Before and after images -
--------

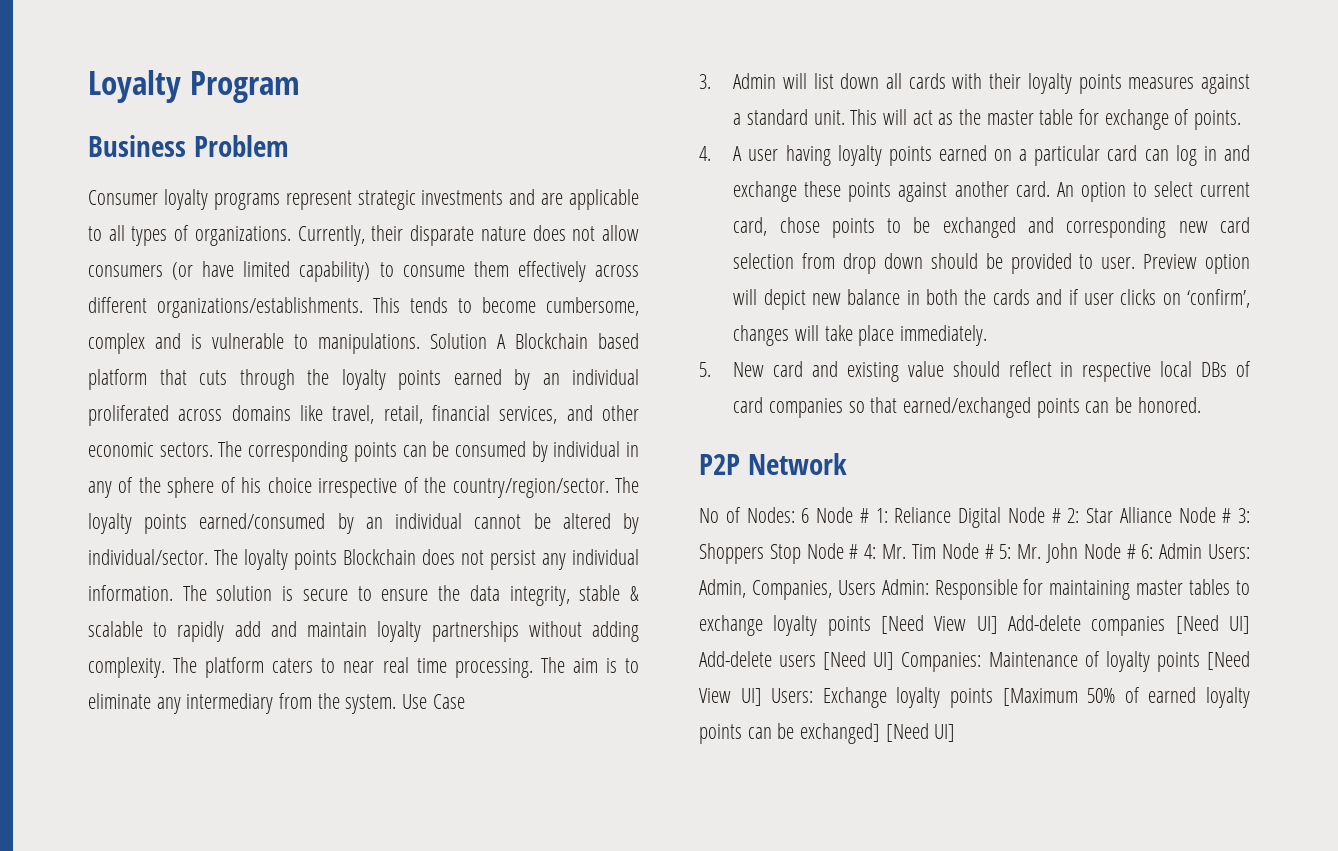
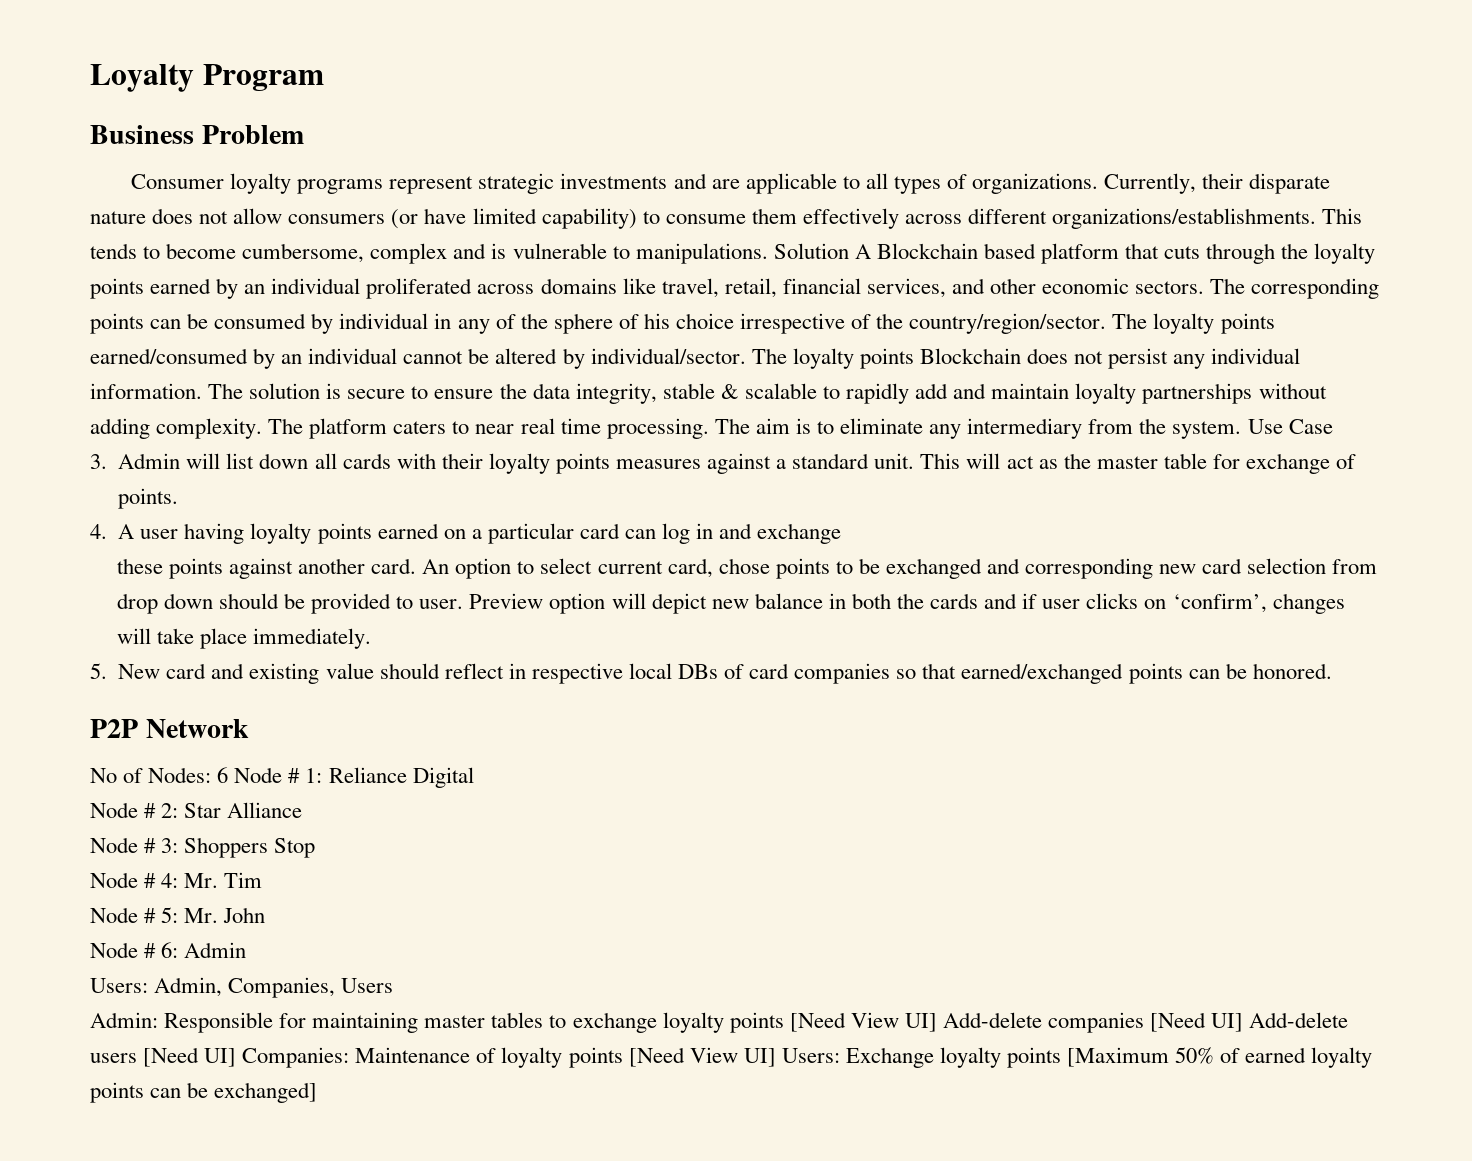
(798, 191) none -> (842, 533) //
(1001, 517) none -> (474, 777) //
(1172, 515) none -> (303, 810) //
(801, 554) none -> (316, 848) //
(936, 551) none -> (263, 880) //
(1078, 553) none -> (266, 915) //
(1203, 551) none -> (247, 950) //
(876, 587) none -> (394, 985) //
[885,723,956,742] [Need UI] -> (318, 1092) none

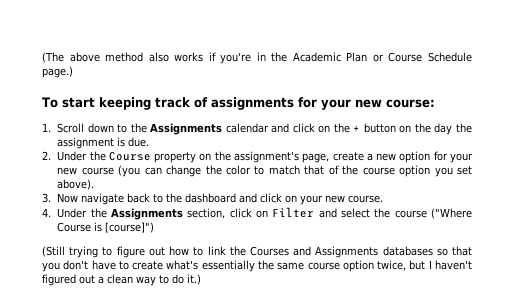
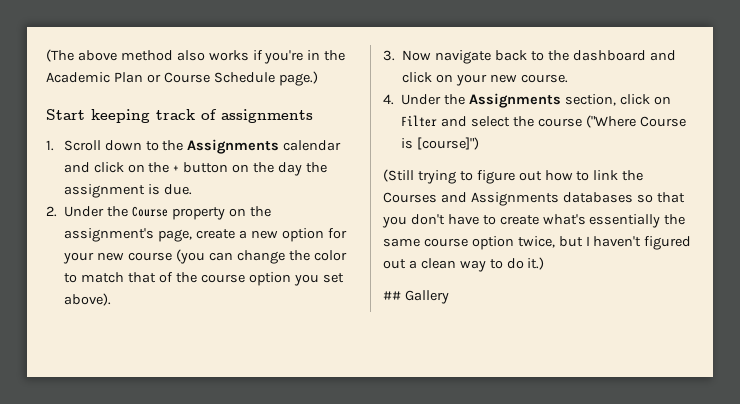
[42,97,95,108] To start -> [46,109,85,120] Start
[297,97,435,110] for your new course: -> (313, 116) none
(201, 279) none -> [383,290,449,304] // ## Gallery

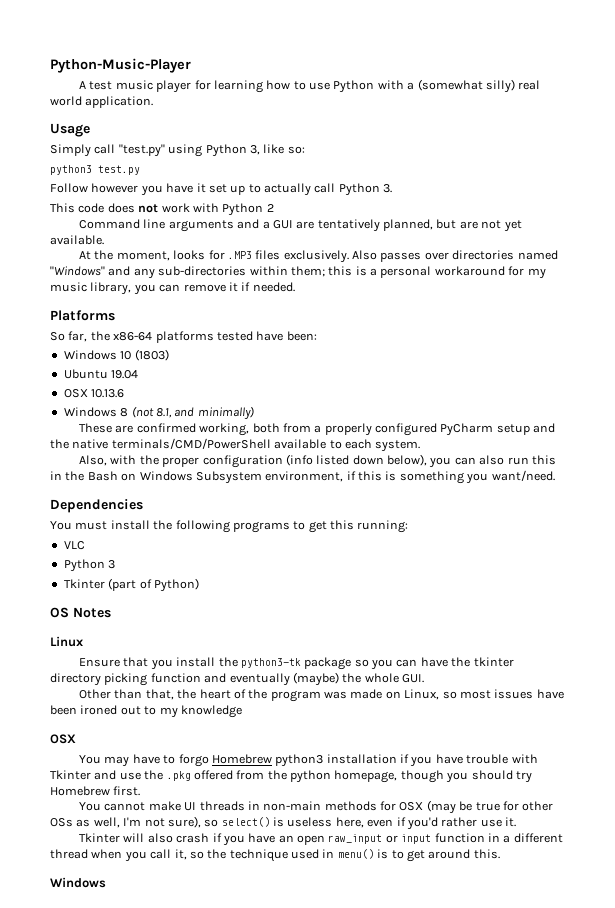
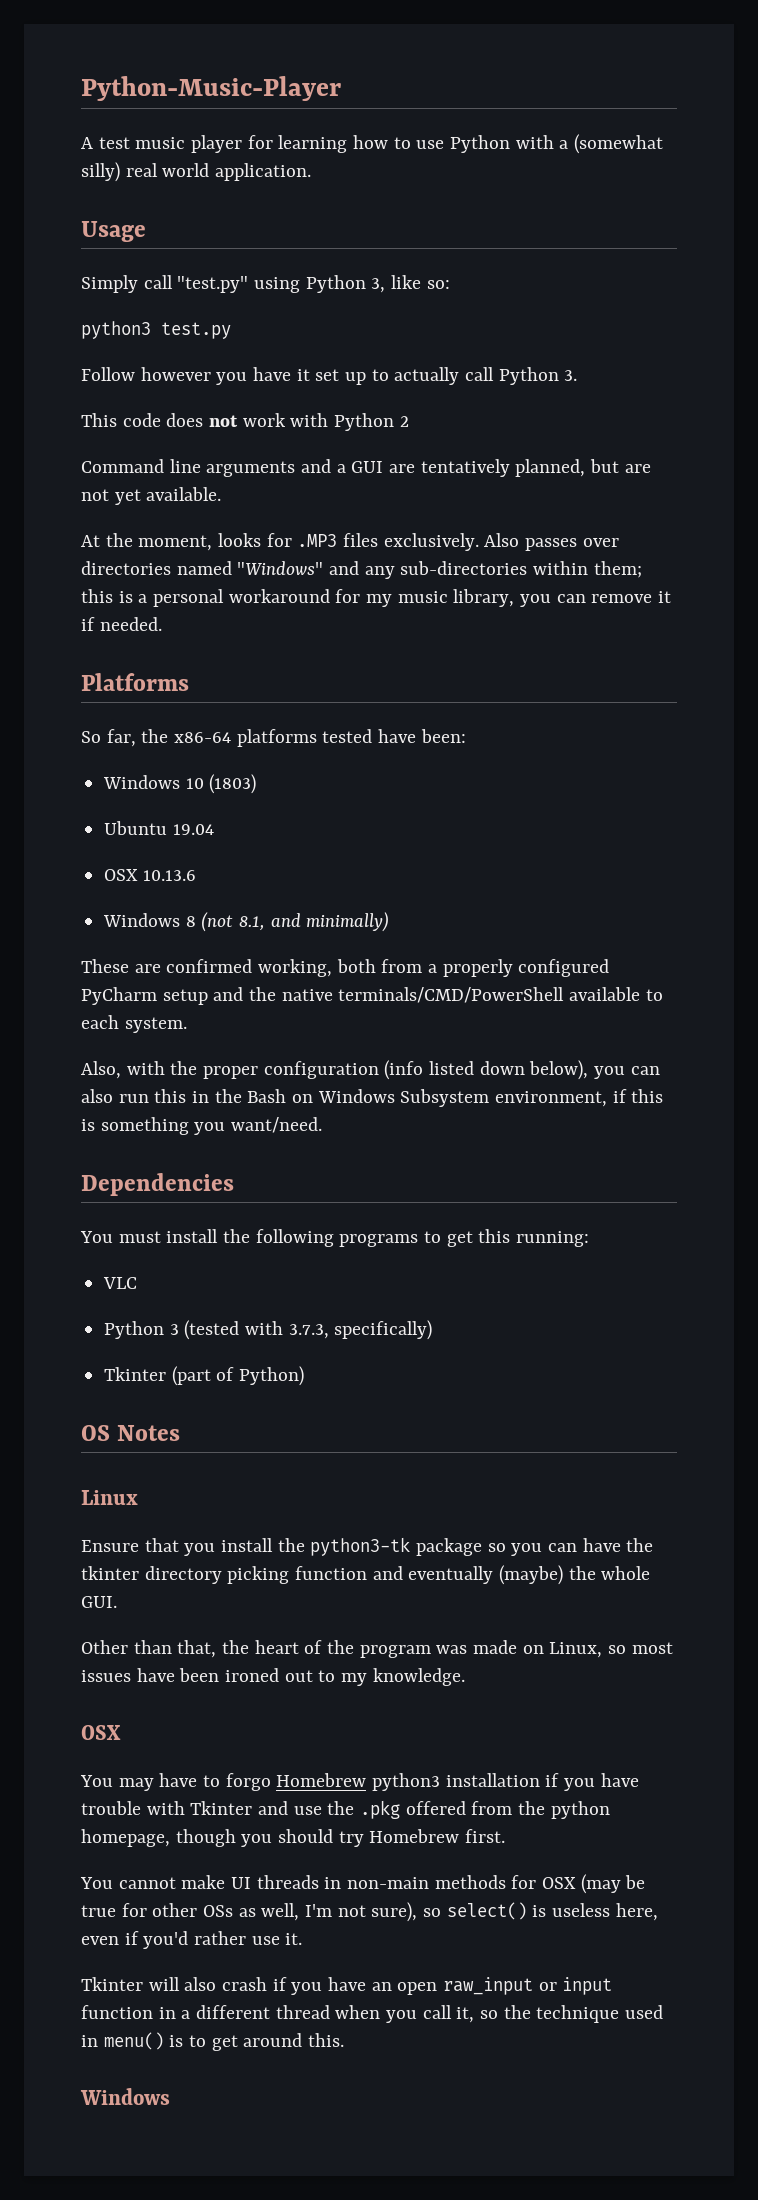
(116, 564) none -> [184,1320,433,1340] (tested with 3.7.3, specifically)
[180,705,242,718] knowledge -> [372,1668,465,1686] knowledge.

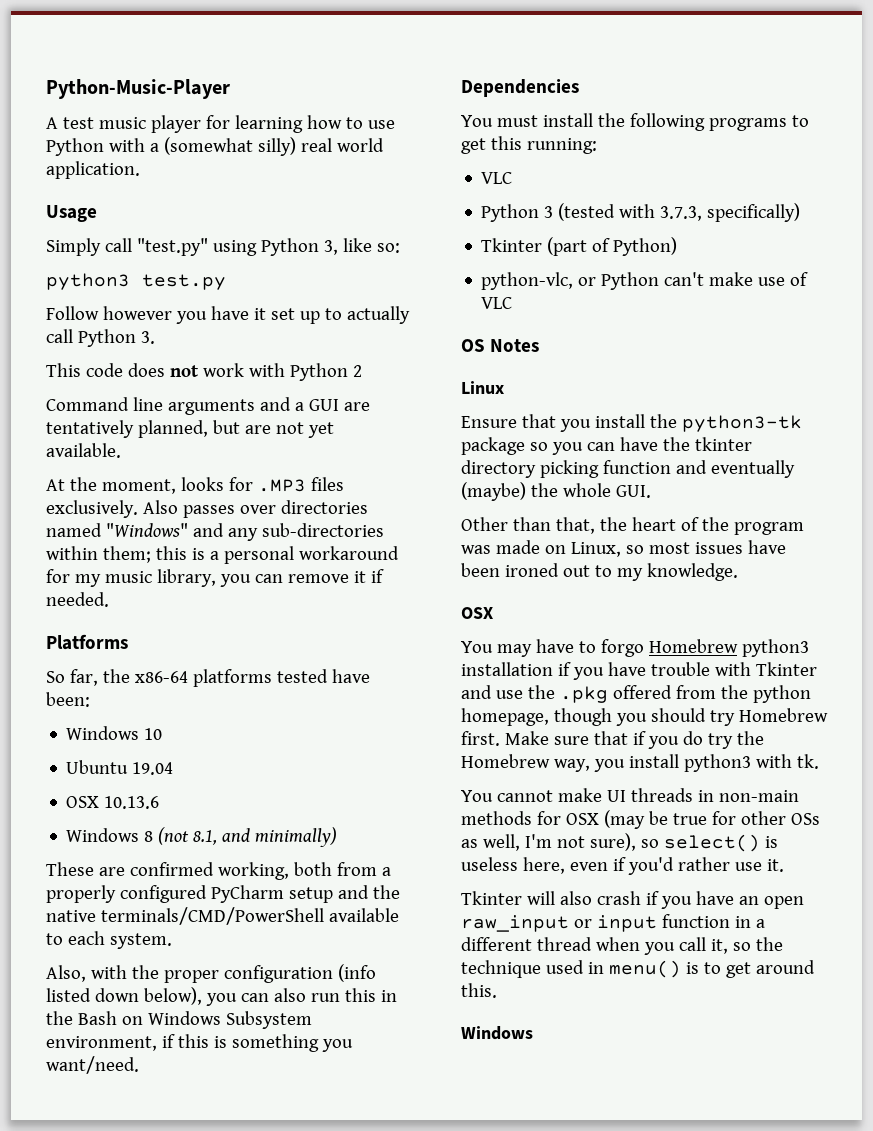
[209,774,257,794] (1803) -> (163, 734) none
(305, 1376) none -> [481,272,809,290] [481,297,513,309] // python-vlc, or Python can't make use of VLC
(506, 1836) none -> [504,731,764,749] [461,754,819,772] Make sure that if you do try the Homebrew way, you install python3 with tk.

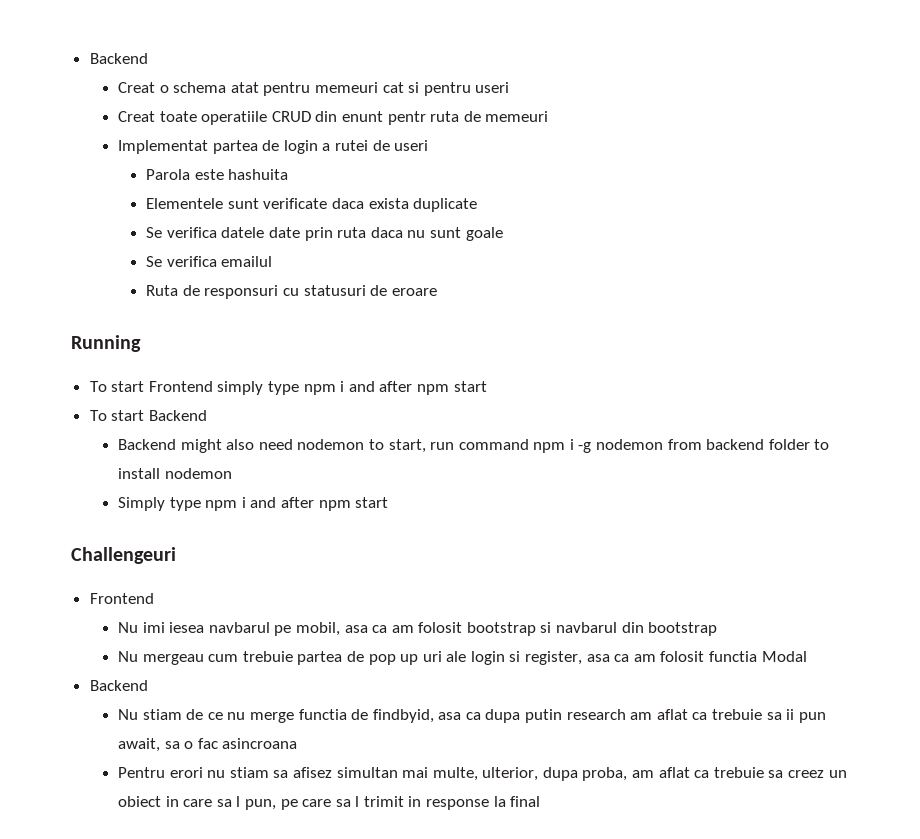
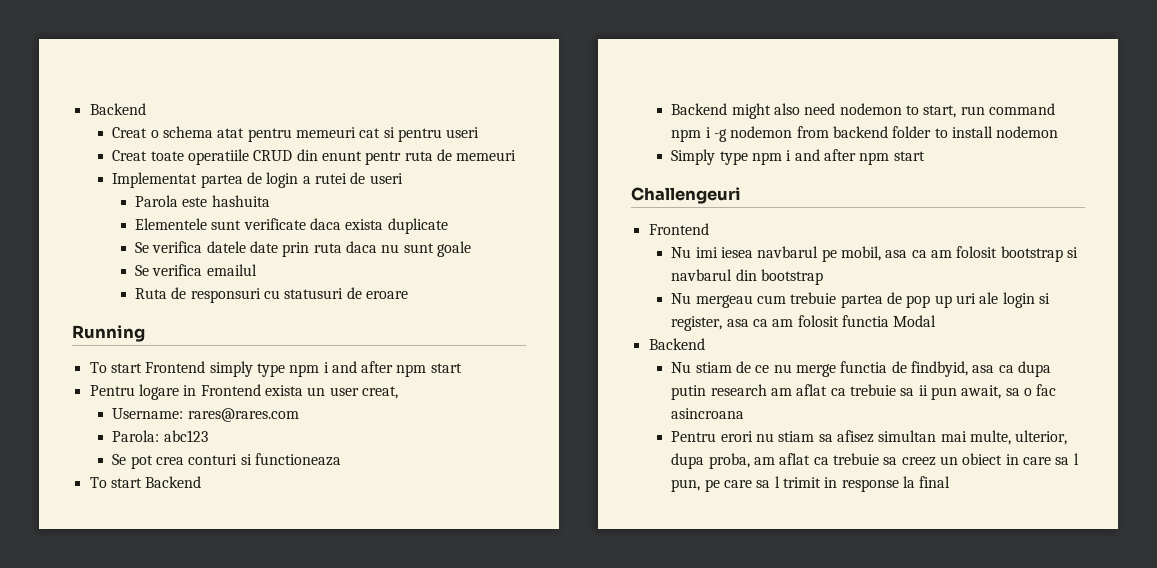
(487, 386) none -> [89,384,398,400] [112,408,299,422] [112,430,208,442] [112,453,341,469] // Pentru logare in Frontend exista un user creat, // Username: rares@rares.com // Parola: abc123 // Se pot crea conturi si functioneaza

--------

BRIEF -
Lines from the one holding "(1001, 517) none -> (474, 777) //" to the end of the data, both ends included, are to be given again exactly; no pictures belong in the copy.

SOLUTION TO THE EXERCISE -
(1001, 517) none -> (474, 777) //
(1172, 515) none -> (303, 810) //
(801, 554) none -> (316, 848) //
(936, 551) none -> (263, 880) //
(1078, 553) none -> (266, 915) //
(1203, 551) none -> (247, 950) //
(876, 587) none -> (394, 985) //
[885,723,956,742] [Need UI] -> (318, 1092) none

[42,97,95,108] To start -> [46,109,85,120] Start
[297,97,435,110] for your new course: -> (313, 116) none
(201, 279) none -> [383,290,449,304] // ## Gallery

(116, 564) none -> [184,1320,433,1340] (tested with 3.7.3, specifically)
[180,705,242,718] knowledge -> [372,1668,465,1686] knowledge.

[209,774,257,794] (1803) -> (163, 734) none
(305, 1376) none -> [481,272,809,290] [481,297,513,309] // python-vlc, or Python can't make use of VLC
(506, 1836) none -> [504,731,764,749] [461,754,819,772] Make sure that if you do try the Homebrew way, you install python3 with tk.

(487, 386) none -> [89,384,398,400] [112,408,299,422] [112,430,208,442] [112,453,341,469] // Pentru logare in Frontend exista un user creat, // Username: rares@rares.com // Parola: abc123 // Se pot crea conturi si functioneaza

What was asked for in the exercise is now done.